Review: Metamorphosis (Throwing Shade Theatre Company)

throwingshadeVenue: The Factory Theatre (Marrickville NSW), Mar 31 – Apr 2, 2016
Playwright: Steven Berkoff (based on Franz Kafka’s novella)
Director: Andrew Langcake
Cast: Harley Connor, Darcie Irwin-Simpson, William Jordan, Susan M Kennedy, David McLaughlin

Theatre review
Gregor wakes up one day and finds himself transformed into something gigantic and hideous. He has turned from a responsible and upstanding citizen into a monster, and can no longer carry out his obligations to family and society. His physicality and behaviour have changed, but his feelings remain human, and he suffers the ostracism that results from his sudden abandonment of normal life. Steven Berkoff’s adaptation of Franz Kafka’s popular classic is sarcastic yet charming, with a biting humour that tickles without interfering with the dark themes being explored. The narrative is clearly fantastical, but its concerns are kept strictly human.

Direction by Andrew Langcake is highly stylised, appropriately so, with shades of Surrealism and German Expressionism. He creates a heightened aura within the story’s sad circumstances, one that is both dreamlike and nightmarish. While the stage is designed with some flair, it lacks a certain intimacy that the work seems to require. Powerful moments would be more effective if they are able to confront us with greater immediacy, but we are kept safe by a disconnecting rift between audience and action.

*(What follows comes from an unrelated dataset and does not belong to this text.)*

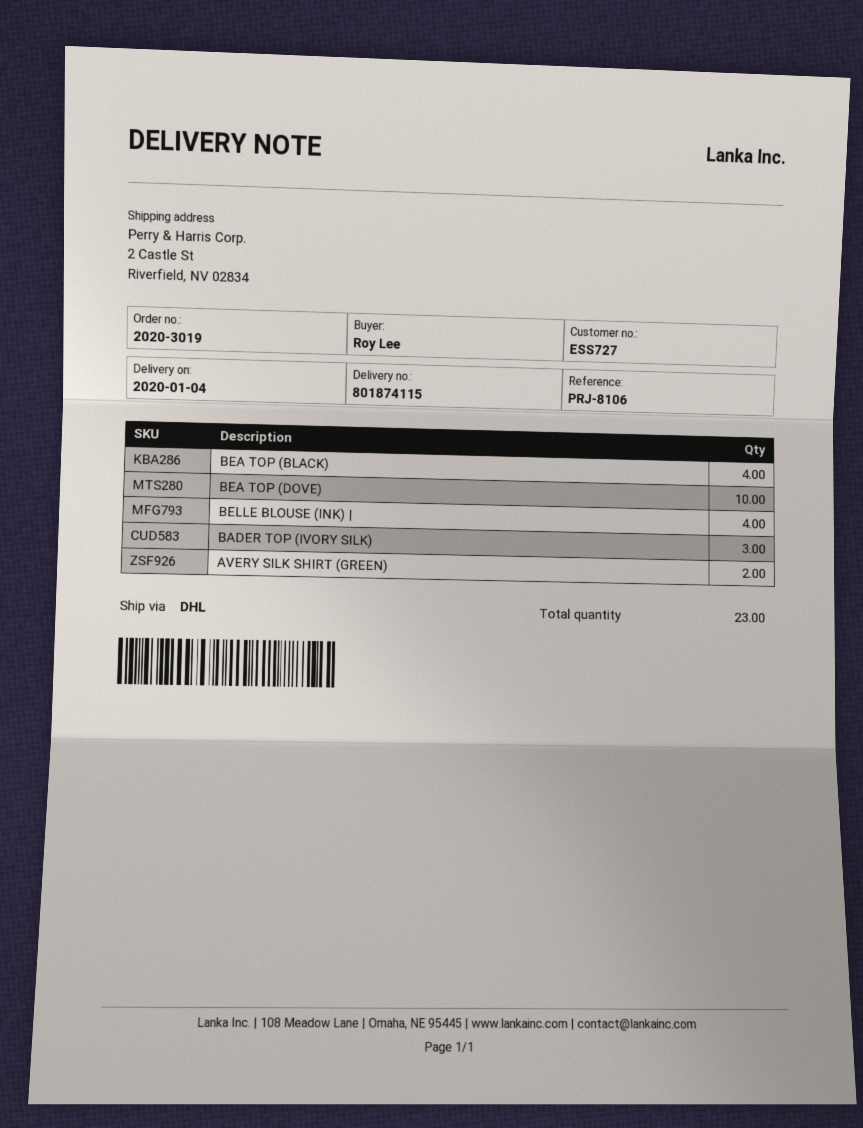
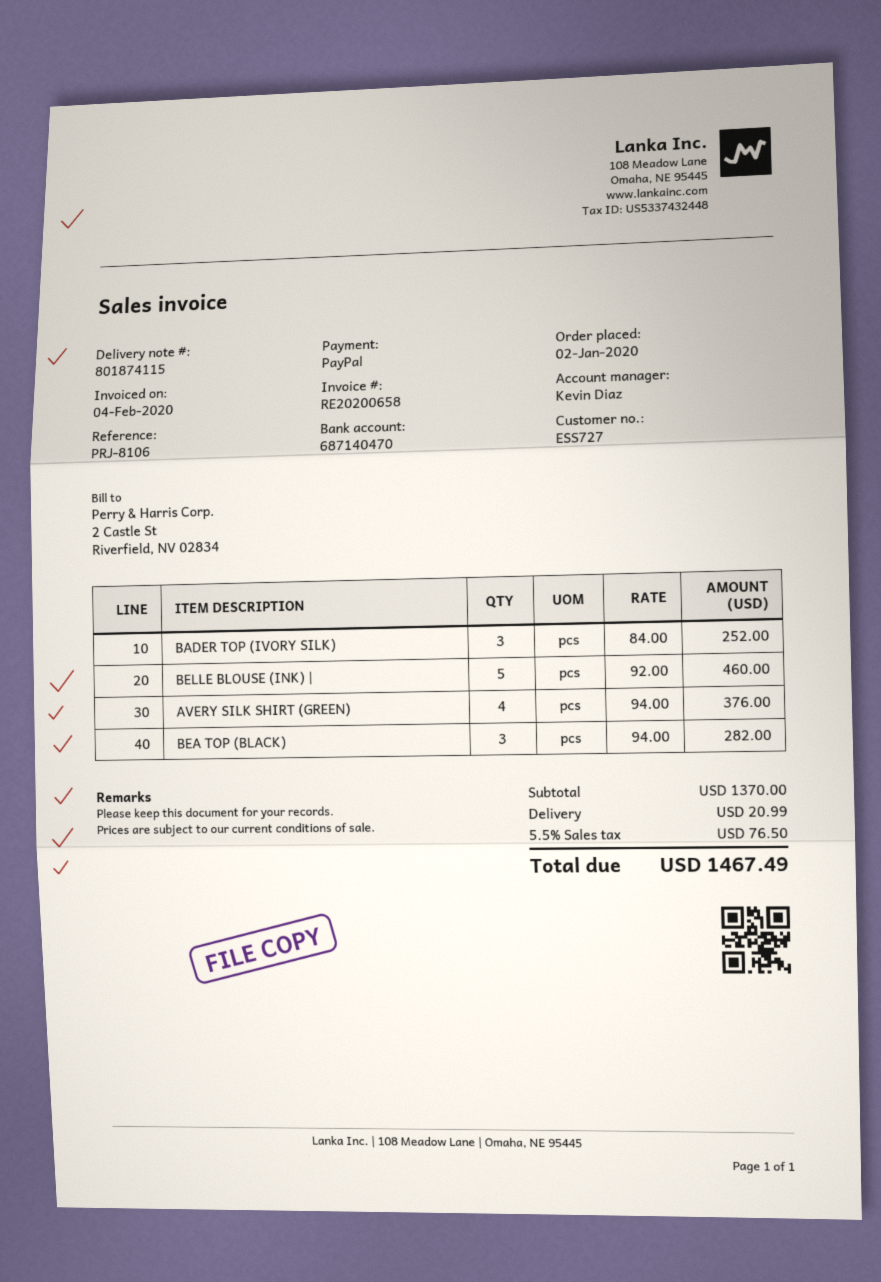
BEA TOP (BLACK): 4 -> 3
BEA TOP (DOVE): 10 -> none
BELLE BLOUSE (INK) |: 4 -> 5
AVERY SILK SHIRT (GREEN): 2 -> 4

It is a strong cast that gives us this Metamorphosis. The players have a unified energy and tone that portray a convincing netherworld, with an entertaining flamboyance that gives the work’s inherent eccentricity a strange allure. Susan M Kennedy is captivating as Mrs Samsa, dramatic, emotional and bold with her artistic choices. Gregor is played by Harley Connor, who impresses with strength and versatility both physically and vocally. Although tucked up in a corner far upstage, the actor’s vibrancy is unmistakeable, and the curious character he creates, is very fascinating indeed. An unlovable monster that is of no use to anyone, and a drain to society, is the stuff of our deepest fantasies. There are times when we see only the futility of all our duties, and wish to play the rebel, walking away with a big flick of the middle finger, but we keep ourselves in check. We know that the consequences can only be dire.